As a self-professed introvert, I have weathered the ups and downs of the pandemic remarkably well. I have always been content at home, so the lockdown earlier this year wasn’t as much of a strain on me as it was for my more extraverted friends and family. What really took me by surprise, however, was the lack of motivation that had suddenly creeped up on me as the months wore on.

At the beginning of lockdown, Instagram and Facebook was flooded with images of new hobbies that people had taken up, or motivational posts about how lockdown is the perfect time to learn a new language or a new skill, and to become the best version of yourself. I would see these posts and wish that I too could use the lockdown as an opportunity for self-improvement.

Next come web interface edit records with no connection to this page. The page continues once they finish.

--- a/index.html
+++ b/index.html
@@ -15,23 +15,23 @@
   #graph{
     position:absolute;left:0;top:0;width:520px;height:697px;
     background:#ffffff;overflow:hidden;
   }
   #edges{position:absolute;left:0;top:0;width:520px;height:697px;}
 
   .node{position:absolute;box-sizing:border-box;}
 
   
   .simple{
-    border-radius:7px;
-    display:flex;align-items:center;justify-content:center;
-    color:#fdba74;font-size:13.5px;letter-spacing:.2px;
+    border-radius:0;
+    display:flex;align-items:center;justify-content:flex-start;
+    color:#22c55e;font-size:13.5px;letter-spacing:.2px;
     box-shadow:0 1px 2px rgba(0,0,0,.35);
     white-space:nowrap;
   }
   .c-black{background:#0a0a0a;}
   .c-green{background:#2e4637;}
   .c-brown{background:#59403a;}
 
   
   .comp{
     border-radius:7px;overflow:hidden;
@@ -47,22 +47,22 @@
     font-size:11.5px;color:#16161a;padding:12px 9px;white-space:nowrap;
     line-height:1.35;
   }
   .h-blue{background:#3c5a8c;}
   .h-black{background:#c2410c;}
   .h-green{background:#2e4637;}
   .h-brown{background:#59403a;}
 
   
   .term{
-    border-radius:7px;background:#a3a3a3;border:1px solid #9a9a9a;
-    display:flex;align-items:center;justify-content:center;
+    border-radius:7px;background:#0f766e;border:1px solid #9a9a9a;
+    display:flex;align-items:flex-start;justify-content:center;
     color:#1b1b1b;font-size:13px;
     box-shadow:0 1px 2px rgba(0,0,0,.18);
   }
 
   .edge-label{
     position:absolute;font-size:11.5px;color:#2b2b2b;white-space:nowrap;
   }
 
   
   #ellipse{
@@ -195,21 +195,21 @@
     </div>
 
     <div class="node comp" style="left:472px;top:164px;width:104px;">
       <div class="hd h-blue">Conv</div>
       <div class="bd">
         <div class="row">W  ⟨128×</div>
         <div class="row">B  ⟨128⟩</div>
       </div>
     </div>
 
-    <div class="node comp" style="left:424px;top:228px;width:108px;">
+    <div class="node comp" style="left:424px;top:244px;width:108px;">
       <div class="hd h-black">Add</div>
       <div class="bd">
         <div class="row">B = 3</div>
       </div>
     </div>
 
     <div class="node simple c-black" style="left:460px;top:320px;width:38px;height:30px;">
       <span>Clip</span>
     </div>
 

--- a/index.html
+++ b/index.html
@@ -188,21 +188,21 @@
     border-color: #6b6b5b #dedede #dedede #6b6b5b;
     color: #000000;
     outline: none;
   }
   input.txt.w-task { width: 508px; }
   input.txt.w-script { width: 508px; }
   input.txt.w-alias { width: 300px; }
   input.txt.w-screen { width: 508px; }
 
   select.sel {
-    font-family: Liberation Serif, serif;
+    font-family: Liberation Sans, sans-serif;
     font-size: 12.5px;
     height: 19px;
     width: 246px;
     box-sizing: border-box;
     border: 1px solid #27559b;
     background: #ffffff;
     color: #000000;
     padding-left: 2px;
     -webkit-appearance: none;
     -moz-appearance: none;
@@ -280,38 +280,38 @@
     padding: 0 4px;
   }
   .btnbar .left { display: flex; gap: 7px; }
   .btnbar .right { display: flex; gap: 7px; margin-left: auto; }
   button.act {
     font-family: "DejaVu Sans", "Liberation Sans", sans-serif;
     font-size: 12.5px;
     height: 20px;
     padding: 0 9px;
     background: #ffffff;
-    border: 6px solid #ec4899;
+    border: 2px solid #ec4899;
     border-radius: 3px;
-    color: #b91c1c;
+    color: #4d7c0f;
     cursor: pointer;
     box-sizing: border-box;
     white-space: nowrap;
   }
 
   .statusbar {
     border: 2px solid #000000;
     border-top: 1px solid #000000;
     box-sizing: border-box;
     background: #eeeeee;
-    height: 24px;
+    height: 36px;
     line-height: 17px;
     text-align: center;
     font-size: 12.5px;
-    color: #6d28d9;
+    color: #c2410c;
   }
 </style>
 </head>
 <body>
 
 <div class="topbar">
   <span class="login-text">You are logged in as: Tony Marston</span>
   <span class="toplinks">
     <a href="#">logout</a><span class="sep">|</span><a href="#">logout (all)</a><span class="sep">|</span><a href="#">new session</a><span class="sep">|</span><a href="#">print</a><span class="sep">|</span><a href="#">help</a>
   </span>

However, between my part-time job and summer courses, I had very little motivation to do anything else, and unfortunately this feeling followed me back to Antigonish for the start of the new school year. With a blend of online and in-person classes, I found myself less motivated to keep up with my class work, and my productivity at an all-time low.

COVID-19 impacted all our lives in so many ways, but I was not prepared for this. I began asking my friends about how they were feeling, and quickly realized that I wasn’t the only one experiencing a lack of motivation or a decrease in productivity this year. I’m now starting to realize that maybe these feelings are not so much about motivation, but more about a reorientation of priorities.

The pandemic has forced me to reconsider what really matters in my life. This is not to say that academics are not important to me, they absolutely are, but I’ve come to the realization that grades are not worth sacrificing my mental and physical wellbeing. We are all living through an unprecedented time in our lives, and we owe it to ourselves to be more forgiving when we are not being as productive as we think we should be.

Life is too short to spend it worrying about whether we are doing enough. We are all enough, just as we are.